Desmamar o bebê, quando e por que? | Blog da Ti: mãe, mulher 26 de outubro de 2009 às 17:02

[...] Pra mim, amamentar é um imenso prazer. Eu adoro essa conexão, essa relação de interdependência que se cria entre nós. E na hora de mudar essa relação, tem muitas questões a serem levadas em conta. O desmame ideal… eu andei os últimos meses me perguntando como é o desmame ideal. Qual a forma e momento ideal de desmame? (por Flávia Penido em Maternidade Consciente) [...]

DAIANE 16 de novembro de 2009 às 14:49

ADOREI,ESTOU VIVENDO ESSE MOMENTO COM MEU CORAÇAO PARTIDO,MEU FILHO TEM 1 ANO E 8 MESES E TAMBEM E VICIADINHO NOS MEUS SEIOS, TENHO MUITO Dó PORQUE ELE NAO TOMA OUTRO LEITE PORQUE TEM ALERGIA A LACTOSE!

Bianca Vieira 13 de janeiro de 2010 às 15:28

Meu Deus, que coisa linda!
Chorei lendo este depoimento!
Meu filho acaba de fazer um ano e existe uma enorme pressão para que eu pare de amamentar, inclusive do pediatra.
Ele se alimenta bem mas, toma mamadeira, mas mama no peito a noite quando eu chego do trabalho, várias vezes.
Tenho pouco leite, mas ele adora e eu só consigo fazer ele dormir na teta, até quando acorda na madrugada, que é bem raro.
Queria amamentar mais tempo pq sei que nós dois vamos sofrer com o desmame, nem sei se eu não vou sofrer mais do que ele.
Já li em alguns lugares que devo amamentar somente até um ano e em outros até dois anos.
Estou um pouco confusa mas o depoimento me ajudou muito.

Iza 20 de janeiro de 2010 às 8:11

Estou emocionada!
Um abraço carinhoso de uma mãe que vive a mesma situação, com sua filhinha que já tem mais de dois anos e, para meu “deleite”, mama intensamente… Se Deus quiser, a passagem para a nova fase será também natural, linda e tranquila.

Luciana 8 de fevereiro de 2010 às 16:36

Muito bonita a mensagem!
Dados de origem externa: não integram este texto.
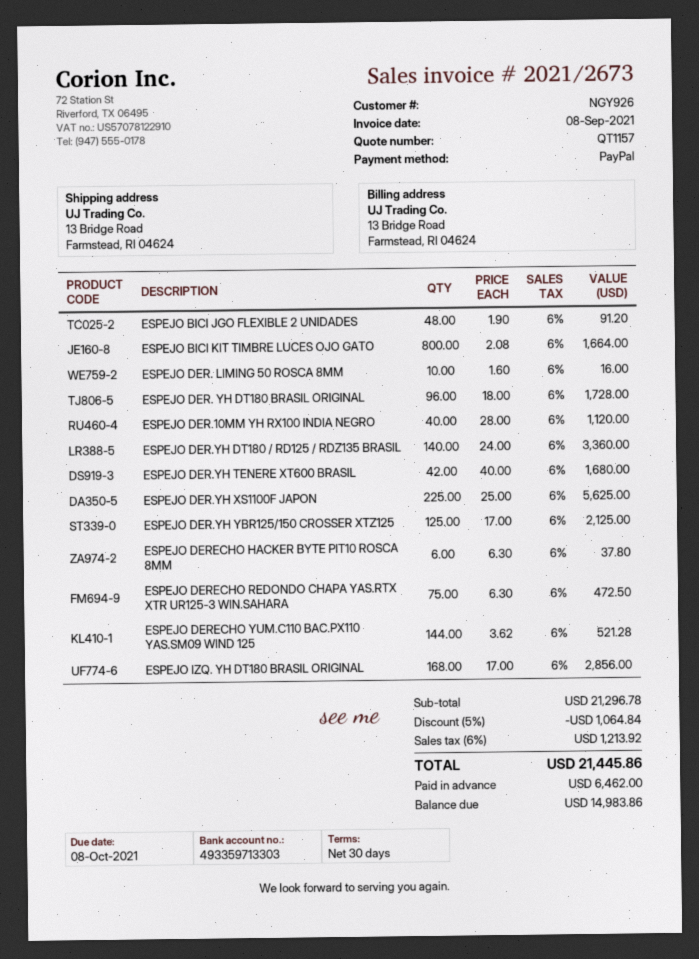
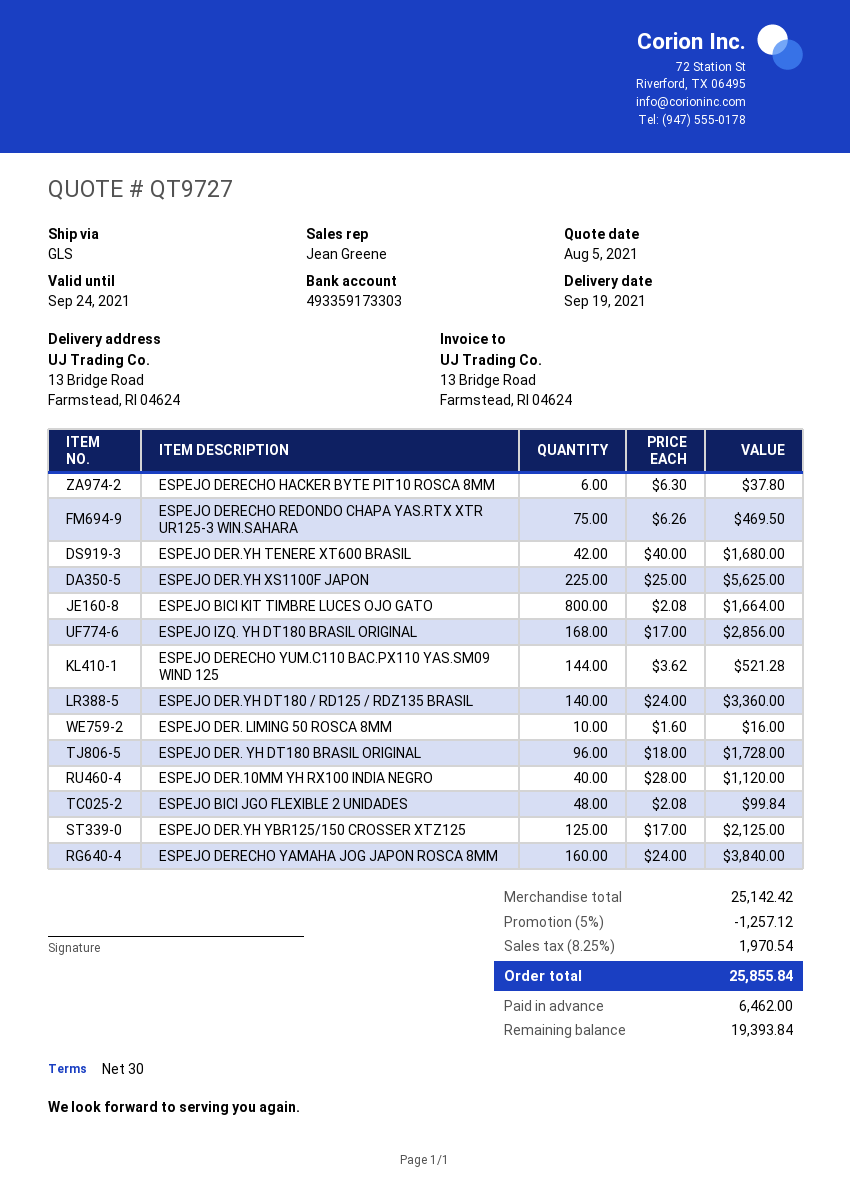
quote number: QT1157 -> QT9727
bank account: 493359713303 -> 493359173303
ESPEJO BICI JGO FLEXIBLE 2 UNIDADES: 48 x 1.90 = 91.20 -> 48 x 2.08 = 99.84
ESPEJO DERECHO REDONDO CHAPA YAS.RTX XTR UR125-3 WIN.SAHARA: 75 x 6.30 = 472.50 -> 75 x 6.26 = 469.50
ESPEJO DERECHO YAMAHA JOG JAPON ROSCA 8MM: none -> 160 x 24.00 = 3840.00
subtotal: 21296.78 -> 25142.42
discount: 5% = 1064.84 -> 5% = 1257.12
tax: 6% = 1213.92 -> 8.25% = 1970.54
total: 21445.86 -> 25855.84
balance: 14983.86 -> 19393.84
Tenho um bebê de um ano e oito meses e estou na luta para ele parar de mamar, não está sendo nada fácil, pq quando nego o mamá para ele, ele chora, grita e até me bate, sinto que a hora para desmamá-lo é agora, mais ele resiste muito, fico muito chateada pq ele adora mamar, passa o bico do meu peito nos olhos, no nariz, na orelha, e sorri… é um calmante para ele mamar. Vejo algumas formas de desmame em que podemos passar algo com gosto ruim nopeito para eles não quererem mais, mais não encontro coragem para tal atitude. Gostaria queo desmame acontecesse de forma calma e natural, pq amo meu menininho e não quero que ele sofra.

Amano Bela 8 de fevereiro de 2010 às 20:38

Oi Luciana!

Procure dentro de você a solução para essa “luta”. Não tem que ser uma luta. Às vezes a sensação de luta e as dificuldades surgem em função de uma ansiedade e expectativa intensa em relação a como a situação deve ser. Muitas mães que querem respeitar o processo de seus bebês sentem-se assim ao lidar com o desmame. O depoimento da Flávia ajuda exatamente a ver que as coisas podem acontecer de outra forma. Como todo processo de mudança, existe um período de adaptação quando uma nova fase da vida surge à sua frente, é uma grande mudança, para mãe e filho. Procure se observar mais a fundo neste processo que também é seu, não apenas dele, e veja se algo vai mudar no comportamento de seu bebê. Mãe e filhos são muito conectados, e as crianças sentem o que se passa com a mãe também. As mães costumam projetar muito nos filhos, muito do que se vê neles fala do seu universo também, pois passa pelo filtro de sua percepção, suas crenças, suas emoções e padrões. Se tudo dentro de você estiver mais claro quanto ao desmame, sem culpa, sem frustração, sem dor, o bebê vai sentir isso de alguma forma e isso vai se manifestar no comportamento dele. Quando digo claro, não é apenas no nível racional, mas especialmente clareza de sentimentos, deixar que eles surjam, reconhecer o que se sente e então deixar ir aquilo que já não cabe mais a esse momento, para que se abra espaço para o novo. Experimente olhar pra dentro de você e observar se realmente o que você quer neste momento é o desmame, se você também está realmente pronta. Somente indo para dentro é que você poderá sintonizar-se com seu filho e ver de que forma essa mudança vai acontecer na vida de vocês, em que momento. É possível sim que aconteça com mais harmonia, com mais consciência e muito amor. O depoimento da Flávia está aí! Você também pode experimentar isso, confie.